I mean, doesn't it seem like they should?


  1. I have been on an anti-depressant for the last five years. When I've tried to go off, I end up in a mass of teary puddles. None of my family needs that.

    Ryan, Meg, and the baby you guys conceive need their Mama clear headed and not bawling.

    It totally should all balance out. You are getting stuck with needles for crying out loud, that should count for something.

  2. I went off my antidepressant two years ago. Sometimes I want to run screaming back to them. Usually in stressful situations. Like when my mom called me and told me that a cousin that I am close with died, and in the same breath asked me if i gotten something for my nieces birthday. That same day my father and my brother show up drunk on my doorstep. I was a mess for weeks. I seriously considered hopping back on them. I am still considering it.
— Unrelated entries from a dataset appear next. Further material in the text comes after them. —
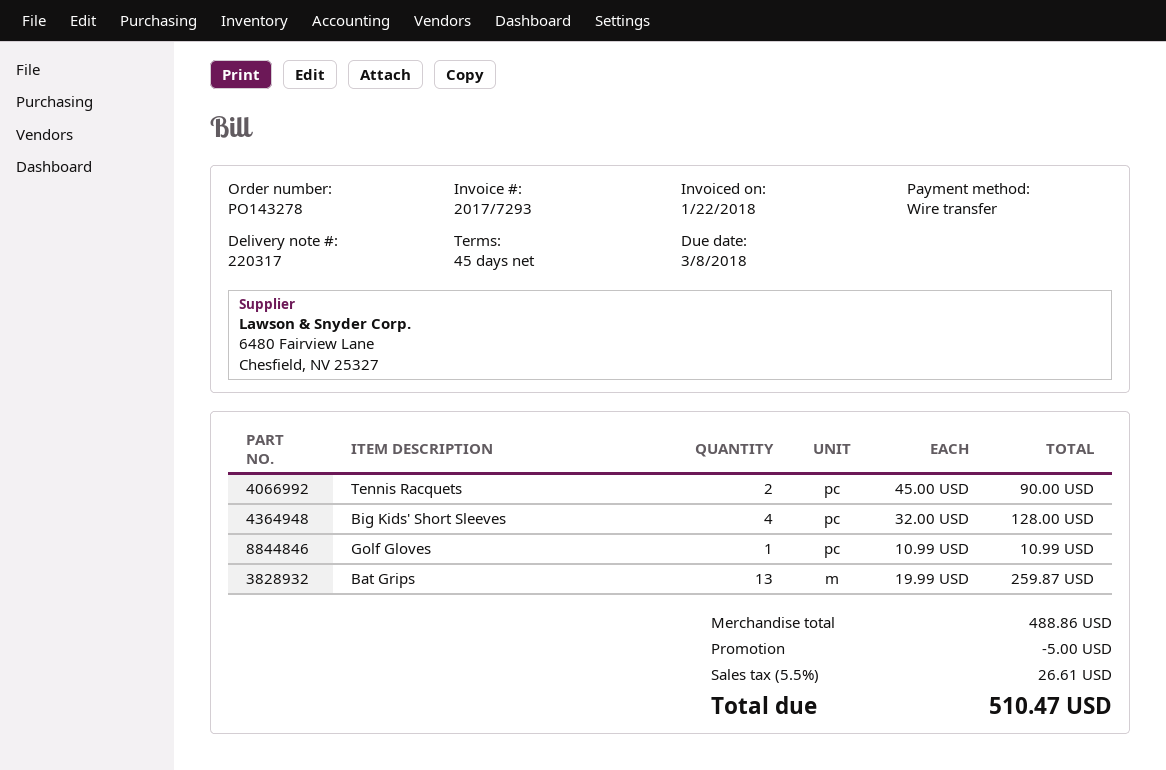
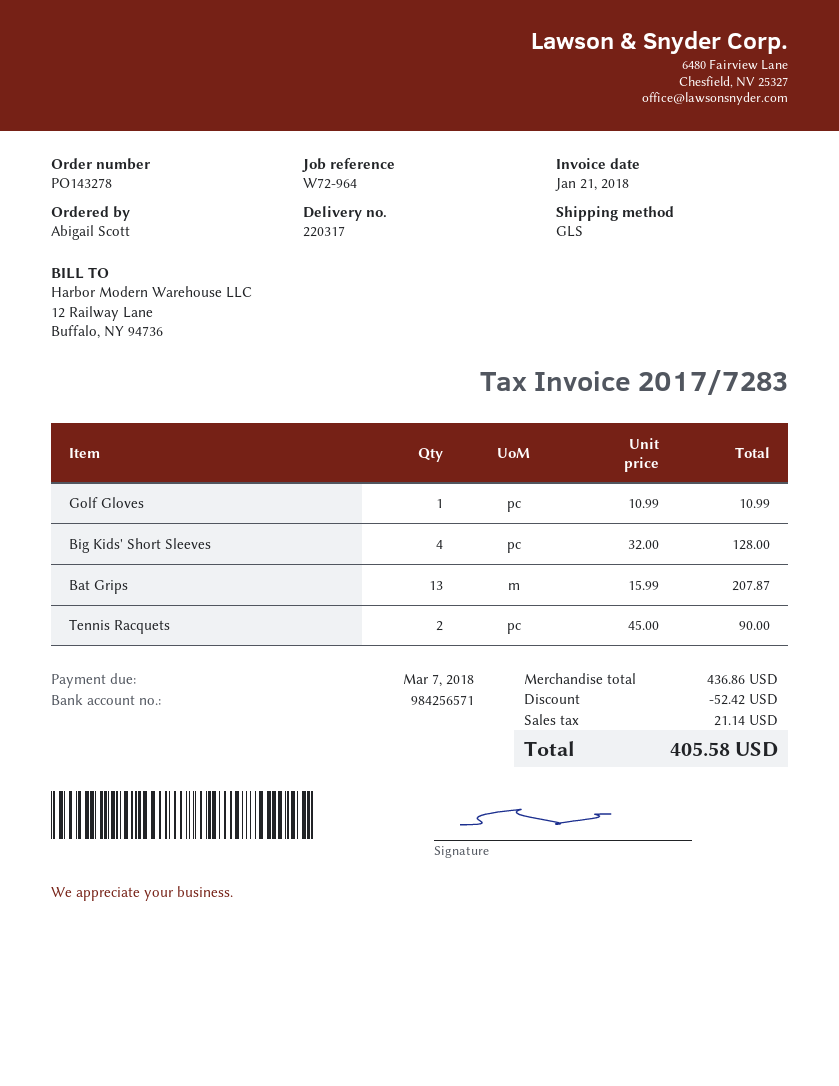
invoice number: 2017/7293 -> 2017/7283
invoice date: 2018-01-22 -> 2018-01-21
due date: 2018-03-08 -> 2018-03-07
Bat Grips: 13 x 19.99 = 259.87 -> 13 x 15.99 = 207.87
subtotal: 488.86 -> 436.86
discount: 5.00 -> 52.42
tax: 26.61 -> 21.14
total: 510.47 -> 405.58

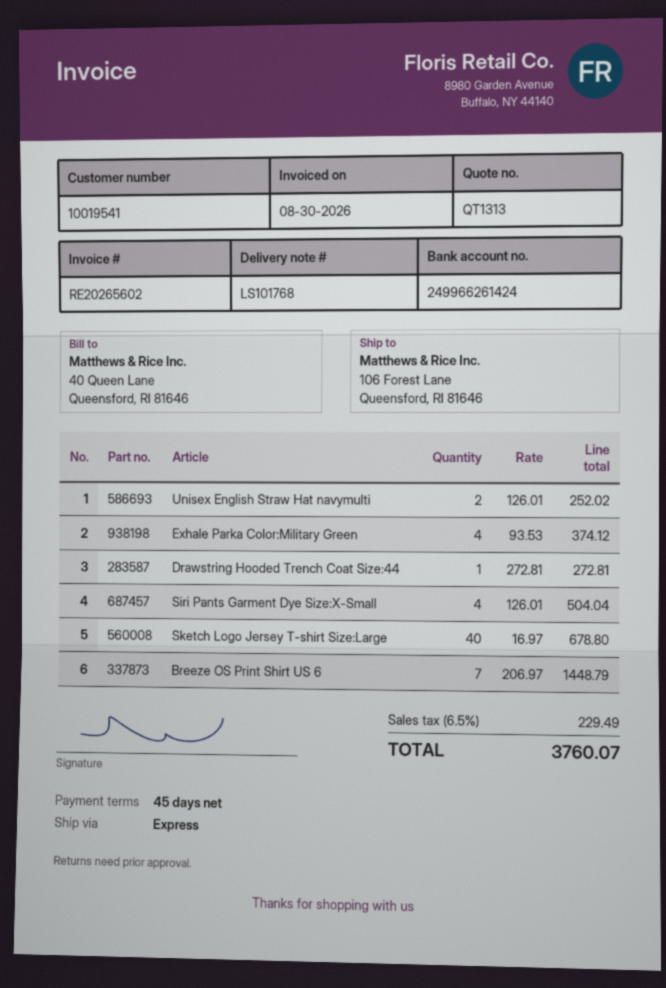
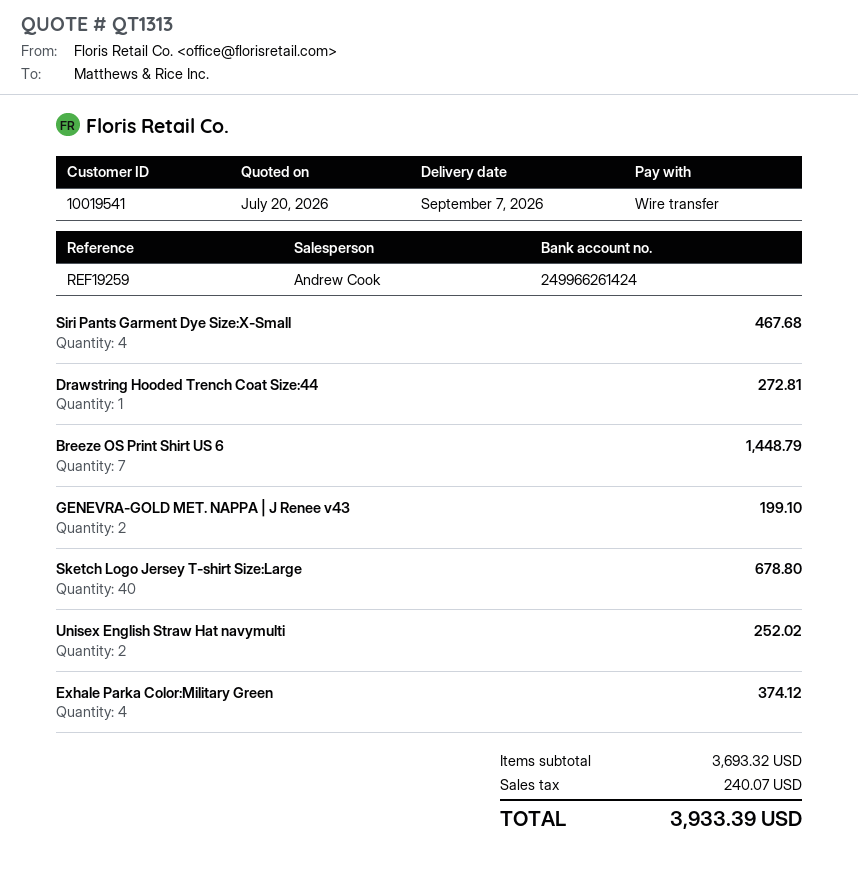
Siri Pants Garment Dye Size:X-Small: 4 for 504.04 -> 4 for 467.68
GENEVRA-GOLD MET. NAPPA | J Renee v43: none -> 2 for 199.10
tax: 229.49 -> 240.07
total: 3760.07 -> 3933.39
  3. Meg and Ryan (and the hope baby) do deserve a sane mom/wife, but you also really deserve to not feel like you are plummeting off a cliff whenever your pencil breaks or, in the case of dinner out, for no reason at all. It will balance out... not only because it needs to, but because without the meds I'm sure you are flooded with cortisol and catecholemines, which are not good for conception either. So in that way, you are making your body a more hospitable place for the hope baby by being on antidepressants.

  4. You are not crazy Libby. You are a very brave mama. Sometimes with or without mess we cry for no reason or every reason. There are more with you than you know. Be good to yourself. You deserve it.
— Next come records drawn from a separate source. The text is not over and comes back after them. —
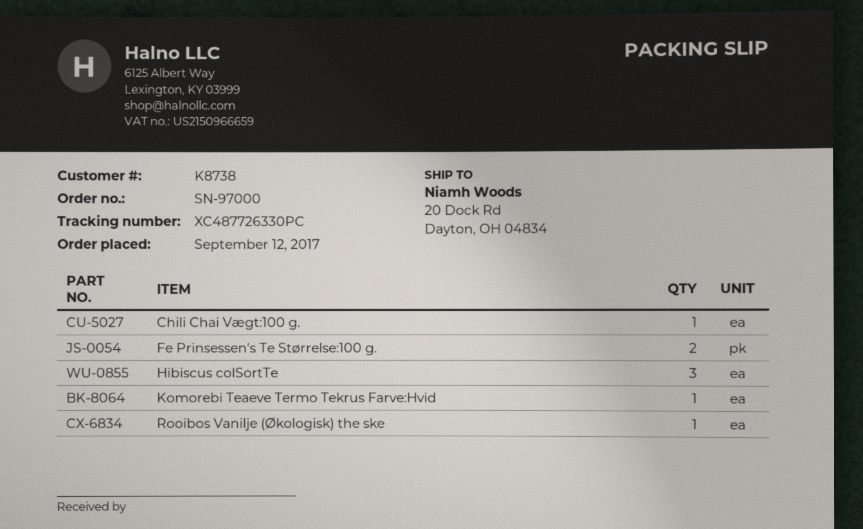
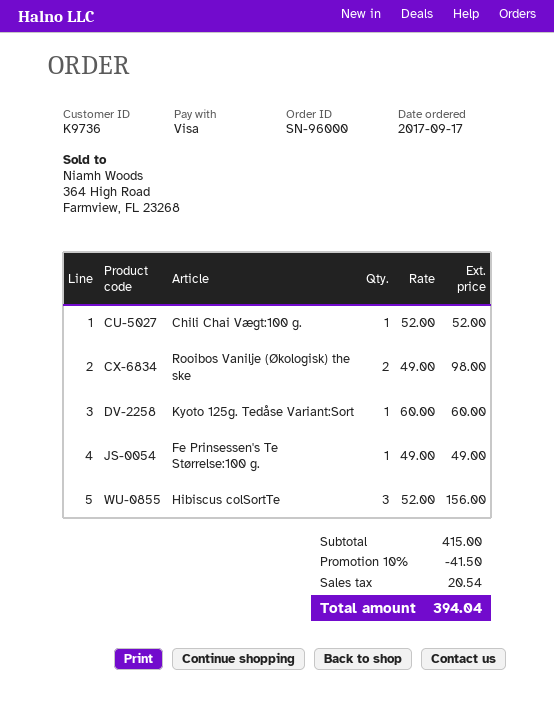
order number: SN-97000 -> SN-96000
order date: 2017-09-12 -> 2017-09-17
customer number: K8738 -> K9736
Fe Prinsessen's Te Størrelse:100 g.: 2 -> 1
Komorebi Teaeve Termo Tekrus Farve:Hvid: 1 -> none
Rooibos Vanilje (Økologisk) the ske: 1 -> 2
Kyoto 125g. Tedåse Variant:Sort: none -> 1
  5. I meant meds darling. Mess or meds. Either way.

  6. You have to take care of you first, beautiful. If you're broken, you can't help anyone else. I think you and Ryan made the right call.

  7. I agree -- you need to be sane, first and foremost. You, your husband, and your daughter all deserve that. I hope you feel on top of things soon!

  8. acupuncture is suppose to be amazing. And apparently it can work wonders for fertility issues. I've never tried it, but I've always wanted to. So, you go ahead and get stabbed with a fist full of needles first, and you let me know how it goes.

  9. Kudos to you for giving it a shot, Libby. I of course agree with you and everyone here -- you should stay on the meds. Lots of women get pregnant and have babies (and even breastfeed) while taking antidepressants or anti-anxiety meds, all on the advice of their doctors. This is what's best for you and your future child, for sure.

  10. Oh, Libby. Give all the other changes a chance first. You can't subject yourself to so many changes all at once! Maybe give the diet, exercise, etc, some time to work their magic, and if you're still not pregnant, look into decreasing your dose/coming off WITH YOUR DOCTOR'S SUPERVISION and Ryan's support?

  11. I call them my happy pills, but I should call them my "as close as I get to normal" pills. I went off them before and had the same thing happen. Hang in there!

  12. For me, as someone with Bipolar 2, being on the meds was the first time in my life that I had hope that I wouldn't die the Death Of Broken Glass. I didn't get diagnosed until I was well in my 30's and by that point I just needed some relief.

    I have only stopped meds once in that time, because I ran out of them in an unavoidable delay while away from home, and I knew immediately that it was Not Good.

    I am glad you are back.

  13. Hey Libby,
    I've suffered from depression and anxiety my entire life, and my second miscarriage is what actually pushed me to finally get on zoloft, and for that, I am eternally grateful. A good mother is a happy mother. I learned the hard way that the most important way to start your journey toward being a mother is to be good to yourself. So please continue to do that!

  14. I suffer from depression, anxiety and ADHD. Off my antidepressants i make everyone's life Hell. Nobody wants to be around me, I'm angry and nasty and either cry or rage over the slightest thing. It's awful. Things were going great for awhile, but my dovtor had me on samples of my drug and forgot to tell my pharmacy. I'm now SOL until my next appointment in two weeks. My poor boyfriend has to deal with it and I'm hurting his feelings daily without meaning to.